Si morse un labbro, forse anche in quel caso poteva essere una minaccia. Certo, si sentiva piuttosto bene, non le faceva male nulla all’infuori del morso ma chi poteva garantirle che da lì in poi non avrebbe fatto qualcosa di irreversibile?

  Maledizione.

L’idea ragionevole di scappare lontano le si avviluppò alla coscienza come un serpente attorno ad un ramo.

Non poteva mettere a repentaglio la vita di Maverick.

Si convinse, doveva scappare.

Poggiando il palmo della mano contro l’auto provò a muoversi. Un boato di vetri infranti la paralizzò sul posto.

«Chi c’è?».

Maverick era fermo sul lato opposto dell’auto, il fucile saldo nelle mani.

Aka si calò il cappuccio della felpa fino all’attaccatura del naso, poi sollevò entrambe le braccia oltre la sua testa «Non sparare, ok? Sono io, Aka.».

«Aka? Sei viva.».

La ragazza si sollevò da terra con le mani ben in vista e aggirò la vettura.

Quando lo vide avvicinarsi sempre più in fretta, abbassò i palmi lasciandoli sospesi a mezz’aria.

«Ho creduto che ti avessero divorata.», si affrettò a dire lui, «Pensavo-».

«Non ti avvicinare. Resta dove sei, ok?».

La pioggia battente grondava su l'espressione confusa di Maverick che adesso la stava fissando con le labbra appena separate e gli occhi increduli, mentre i riccioli scuri si ammorbidivano sulla sua testa.

«Che ti prende?».

Lui avanzò ancora, la canna del fucile rivolta verso l’asfalto.

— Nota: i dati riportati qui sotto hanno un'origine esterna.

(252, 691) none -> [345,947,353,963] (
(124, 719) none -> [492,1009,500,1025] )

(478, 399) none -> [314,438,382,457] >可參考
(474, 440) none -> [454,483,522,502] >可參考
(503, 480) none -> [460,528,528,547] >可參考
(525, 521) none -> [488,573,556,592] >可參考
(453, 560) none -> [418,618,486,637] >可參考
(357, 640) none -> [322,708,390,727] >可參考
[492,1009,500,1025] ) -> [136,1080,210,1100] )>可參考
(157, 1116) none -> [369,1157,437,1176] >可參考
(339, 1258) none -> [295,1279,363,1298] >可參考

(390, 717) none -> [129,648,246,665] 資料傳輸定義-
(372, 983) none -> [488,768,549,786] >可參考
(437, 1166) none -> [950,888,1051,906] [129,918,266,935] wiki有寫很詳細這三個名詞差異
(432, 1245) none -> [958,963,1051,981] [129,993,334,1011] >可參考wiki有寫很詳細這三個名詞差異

Resta dove sei, resta dove sei «Sta fermo, ho detto.».

Aka indietreggiò finché il fondoschiena non urtò un lato del portabagagli facendo ondeggiare di poco l’auto.

«Hai visto qualcosa?», si guardò attorno, «Non capisco.».

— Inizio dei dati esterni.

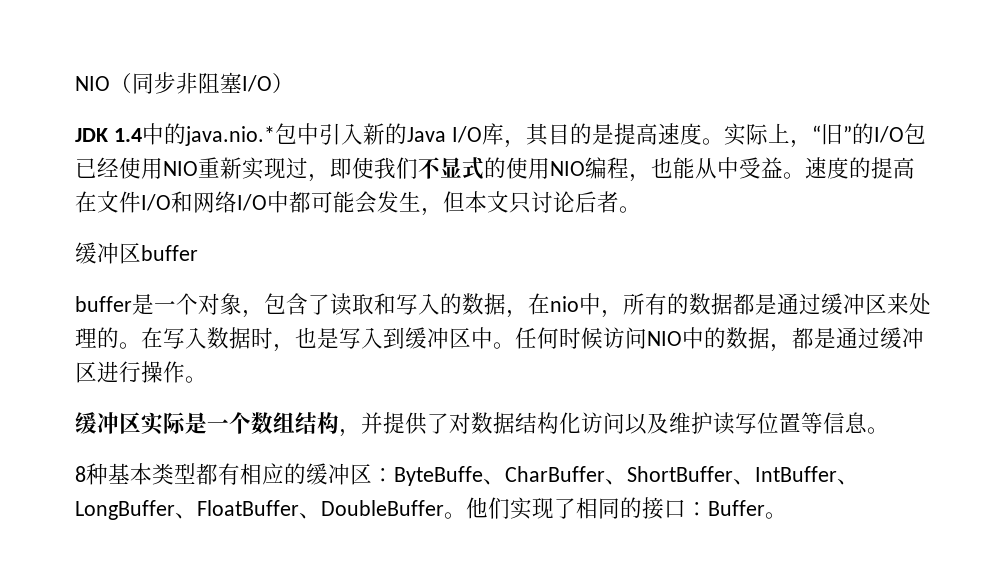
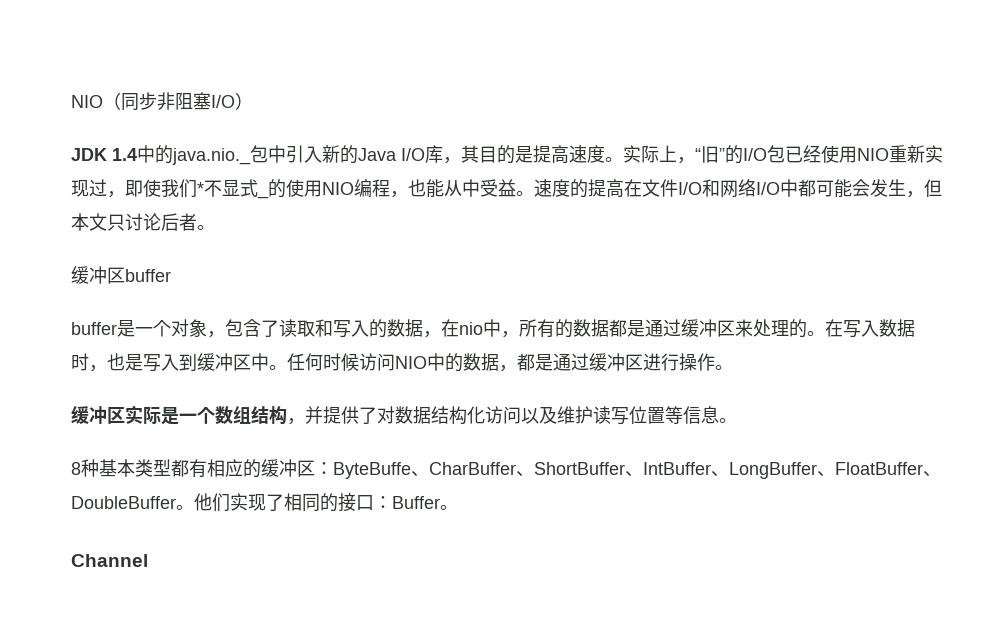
[184,126,275,146] java.nio.* -> [172,148,251,165] java.nio._
[418,157,484,180] 不显式 -> [197,179,269,199] *不显式_
(787, 515) none -> [71,554,148,567] // Channel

«Non posso venire con te, Maverick. Devi tornare indietro da solo.».

L’espressione del ragazzo si incrinò.

«Che stai dicendo? Avanti, andiamo.», un altro passo verso di lei. 

Tese un braccio, il palmo largo per afferarle la mano.

Aka avvertì le lacrime salirle agli occhi ma si impedì di piangere. 

«Non posso venire con te.», ripeté.

Maverick era indubbiamente confuso, non capiva perché di punto in bianco quella ragazza avesse deciso di non tornare alla rimessa. Che intenzioni aveva? Come sarebbe sopravvissuta? Dove sarebbe andata?

«Adesso basta.», capitolò lui avanzando spedito nella sua direzione.

«Sono stata morsa.».

Non l’aveva sentita? Perché continuava ad andarle incontro.

«Sono stata morsa.», provò a ripetersi con la voce che le tremava.

Vicino, troppo vicino.

«Sono stata morsa, Maverick!», gridò.

Il ragazzo puntò i piedi sull’asfalto. Gli occhi sbarrati.

«Cristo santo.»,mormorò impugnando di colpo il fucile.

Aka si era scesa il cappuccio dalla testa ed ora i suoi occhi abominevoli si stavano specchiando in quelli di Maverick il cui volto aveva cambiato mille espressioni in maniera repentina.

Scese un attimo di silenzio raggelante, rotto solo dallo scrosciare della pioggia, in cui entrambi si stavano interrogando su cosa fare.

Maverick doveva ucciderla, o sarebbe stata lei a farlo?

Un tuono esplose sulle loro teste.

«Non sparare, ok?», tentò lei ma come il ragazzo la vide protendersi di lato pigiò il grilletto.

Il proiettile le sfiorò una ciocca di capelli e si conficcò nella ruota di un’auto lontana sgonfiandola.

«Sto ferma. Sto ferma.».

Il suo sguardo vorticò dal volto del ragazzo alla canna della carabina.

Respirò a fondo, mantendendo le mani in vista  «Lascia solo che prenda una cosa…».

«Sta ferma!», un altro colpo.

Lei tentò di riappropriarsi di quanta più calma e lucidità possibile e tornò a dire «Non ti farò del male, va bene?».

L’occhiata astiosa che Maverick le rifilò non la convinse affatto.

«Voglio solo prendere…», velocemente si infilò una mano in tasca, «Queste. Le vedi?».

Si sollevò davanti al viso un paio di fiale. Il liquido ambrato oscillò al loro interno quando lei mosse il polso.

«Che roba è?».

«Il motivo per cui l’umanità è stata cancellata.».

Maverick le rivolse uno sguardo a metà tra l’incredulo e lo sgomento.

 

«Lasciami fare quest’iniezione…Ti prego.»